UK Adventurer and outdoorsman Colin Mortlock has suggested that “Risk is as basic to adventure as competition is to sport, but the stakes are normally higher.” Mortlock would have you believe that unpredictability should be a key element of any adventure. He would recommend that a person experience challenges that are strategically near or close to their limits. I suspect that he would apply that metaphorically to business risk management practices and the development of solid succession planning exercises. I can say that I have been to that mountaintop.

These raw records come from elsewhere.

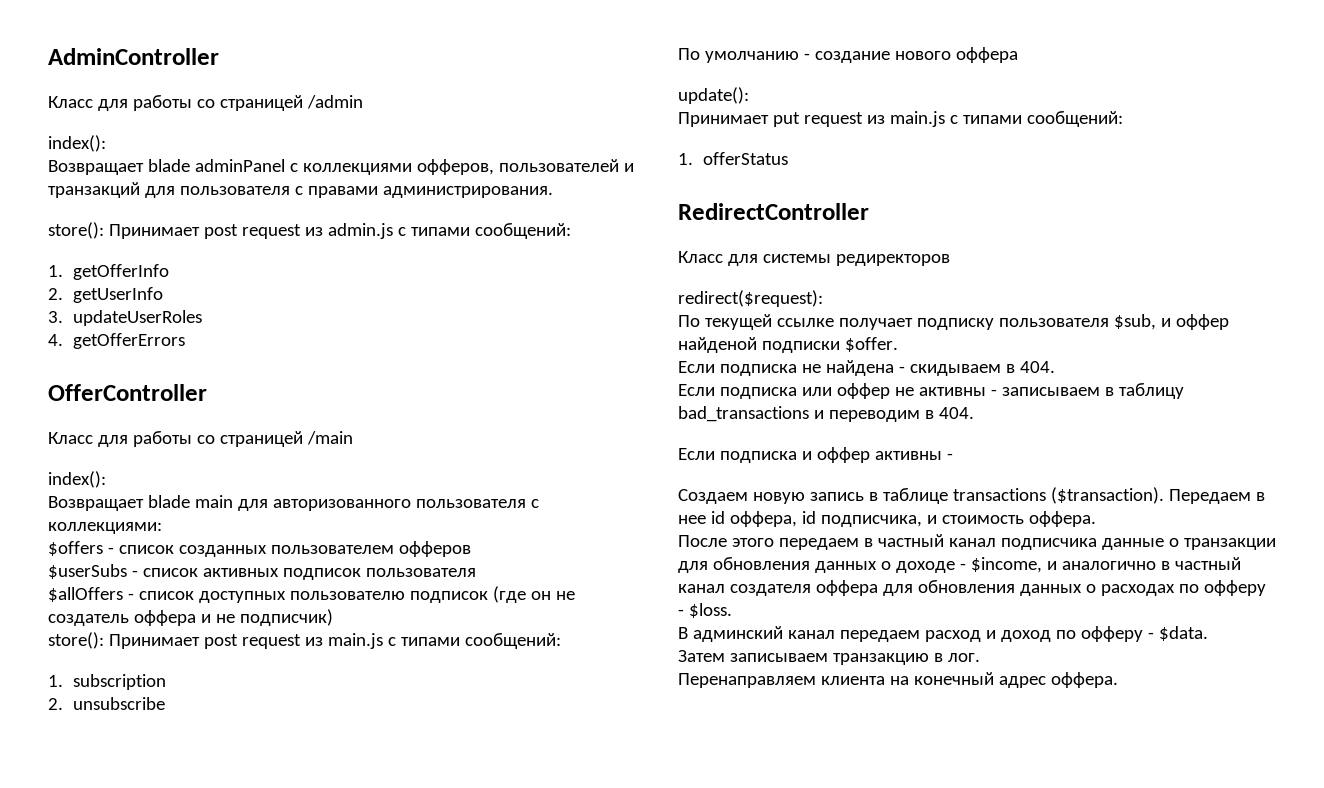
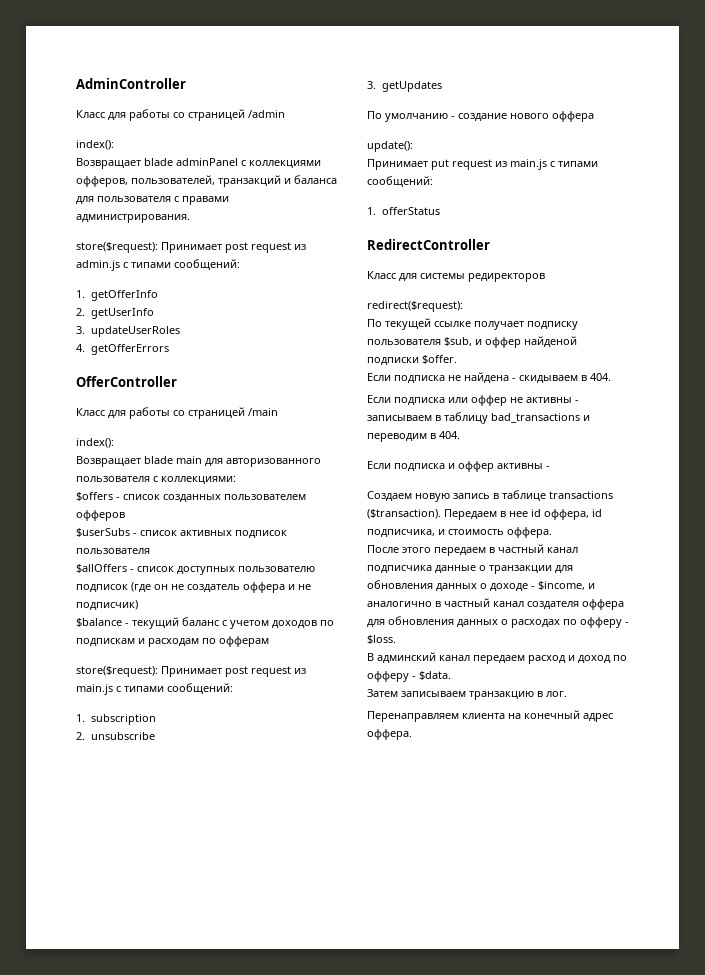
- Возвращает blade adminPanel с коллекциями офферов, пользователей и транзакций для пользователя с правами администрирования.
+ Возвращает blade adminPanel с коллекциями офферов, пользователей, транзакций и баланса для пользователя с правами администрирования.
- store(): Принимает post request из admin.js с типами сообщений:
+ store($request): Принимает post request из admin.js с типами сообщений:
- store(): Принимает post request из main.js с типами сообщений:
+ $balance - текущий баланс с учетом доходов по подпискам и расходам по офферам
+ store($request): Принимает post request из main.js с типами сообщений:
+ 3. getUpdates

So what were my emotions when I arrived at Paradise? When you summit, successfully finish your climb and arrive back at your car, the epitome of human emotion and the celebration of life and the joy of living literally overwhelms you. I have always been gratified with the experience. As I’ve heard it said before, “You have been given an astonishing gift.”

Indeed, that for me sums up why I continued to climb: that rush of positive emotion is almost as good as… well, you know. Mallory got it right when he said, “What we get from this adventure is just sheer joy. And joy is, after all, the end of life. We do not live to eat and make money.” Native Scot John Muir who helped formulate the ethics of responsible mountaineering admirably capped the sentiment off with, “…you blend with the landscape, and become part and parcel of nature.”

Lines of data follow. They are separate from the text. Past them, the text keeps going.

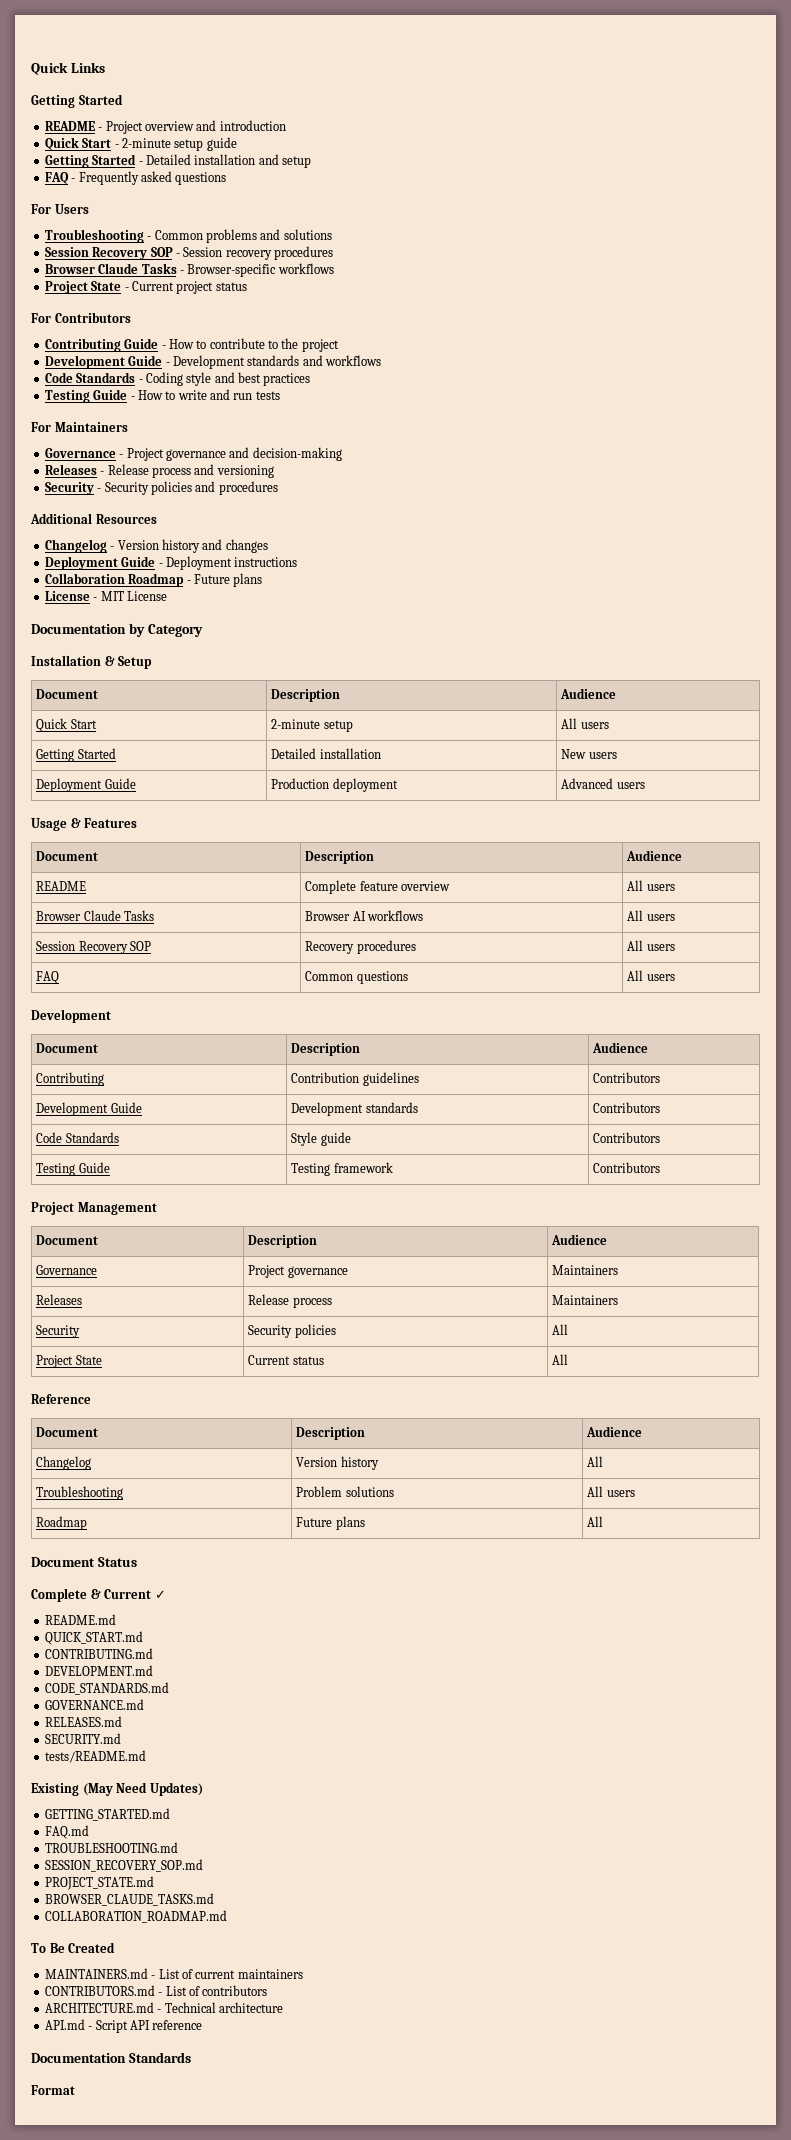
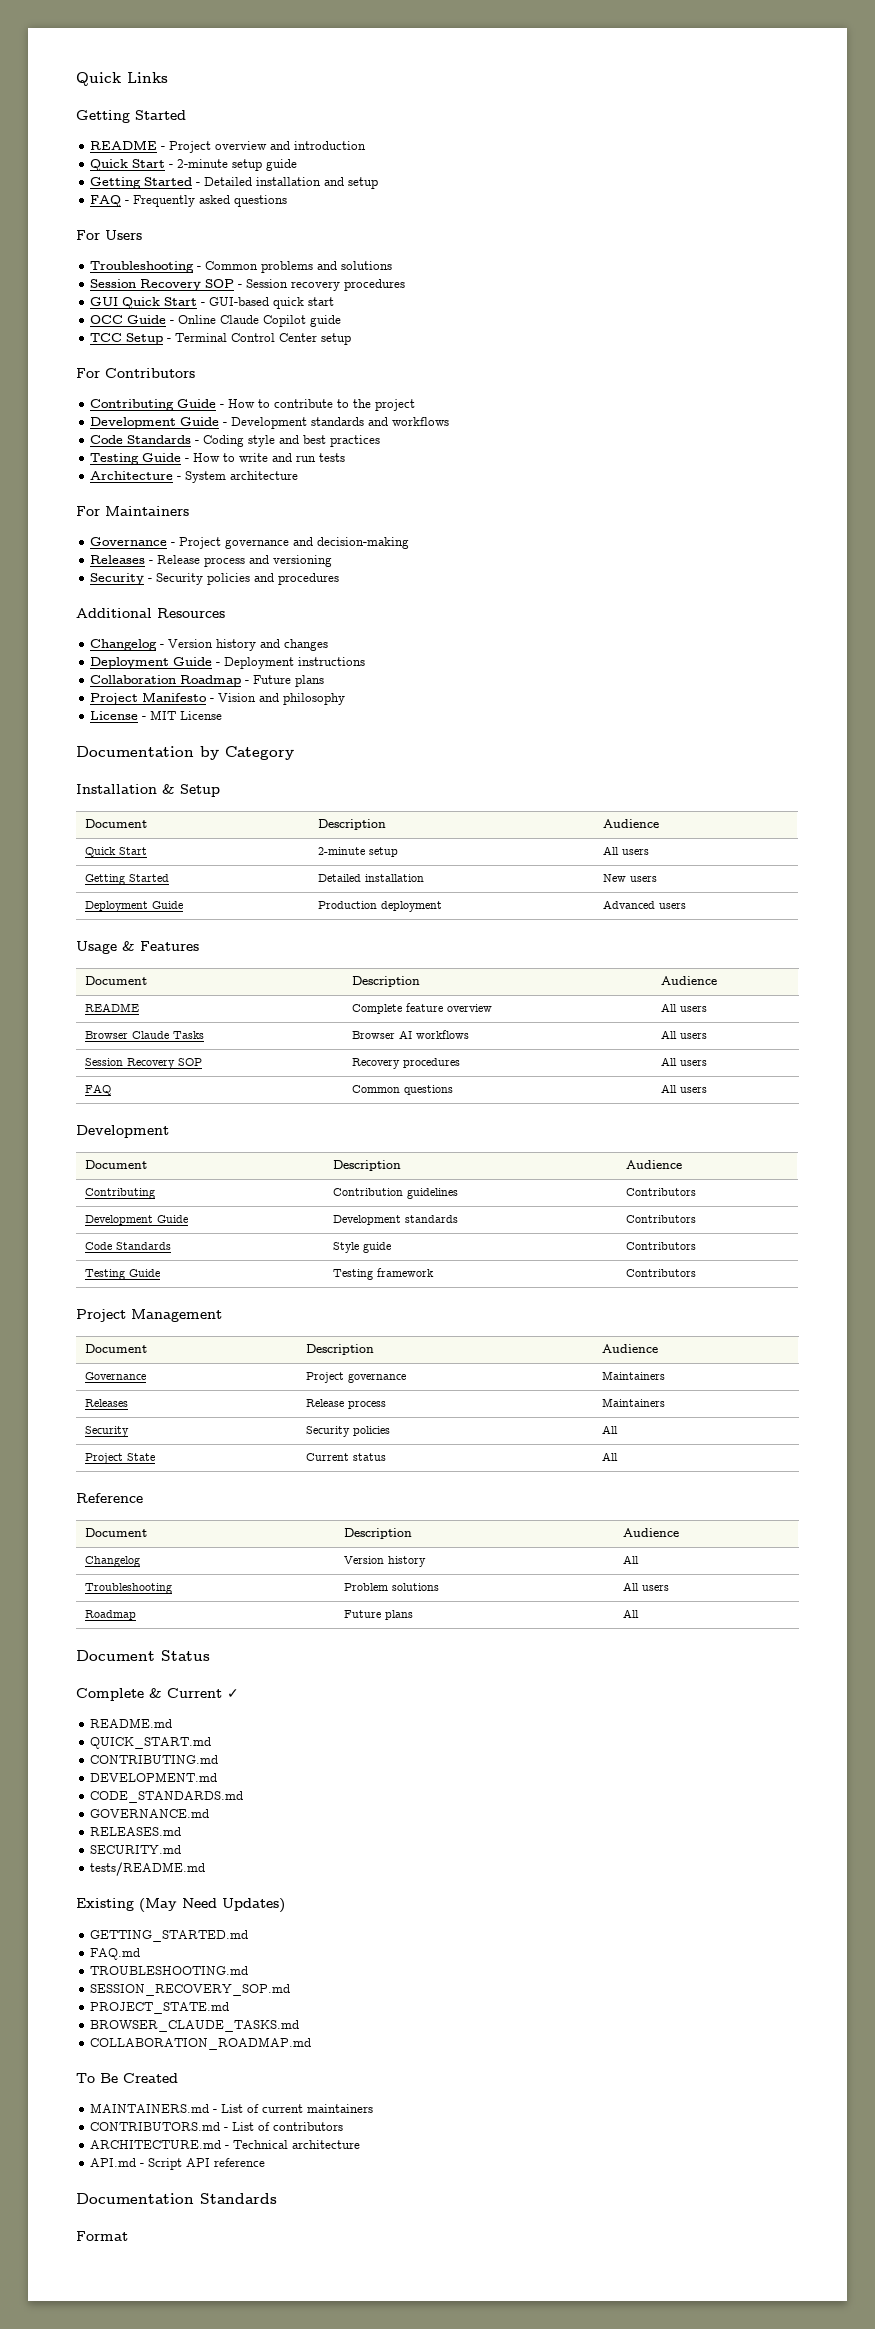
- Browser Claude Tasks - Browser-specific workflows
- Project State - Current project status
+ GUI Quick Start - GUI-based quick start
+ OCC Guide - Online Claude Copilot guide
+ TCC Setup - Terminal Control Center setup
+ Architecture - System architecture
+ Project Manifesto - Vision and philosophy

So, why did I evolve my trekking to climbing and mountaineering? Well, aside from my love of the great outdoors, I have a very real fear of heights and though it falls well short of acrophobia, I knew that I had to address that fear or let it haunt me the rest of my life. To this day I will never forget that angst in the pit of my stomach when I went through the Keyhole on Longs Peak in Colorado and at the ledge, then the trough and on to the narrows (Yikes!) where there is a sheer drop off that appeared to be around a thousand feet. I was alone on the mountain, the trail was very icy and here there was no room for error. I was literally chased off the summit back to the tree line by a lightning snow storm. I wondered if I was worthy of this climb…

So time to again appropriately reference the great British climber George Mallory who wrote in his 1917 article about an alpine ascent in which he posed the question: "Have we vanquished an enemy?" and immediately answered: "None but ourselves."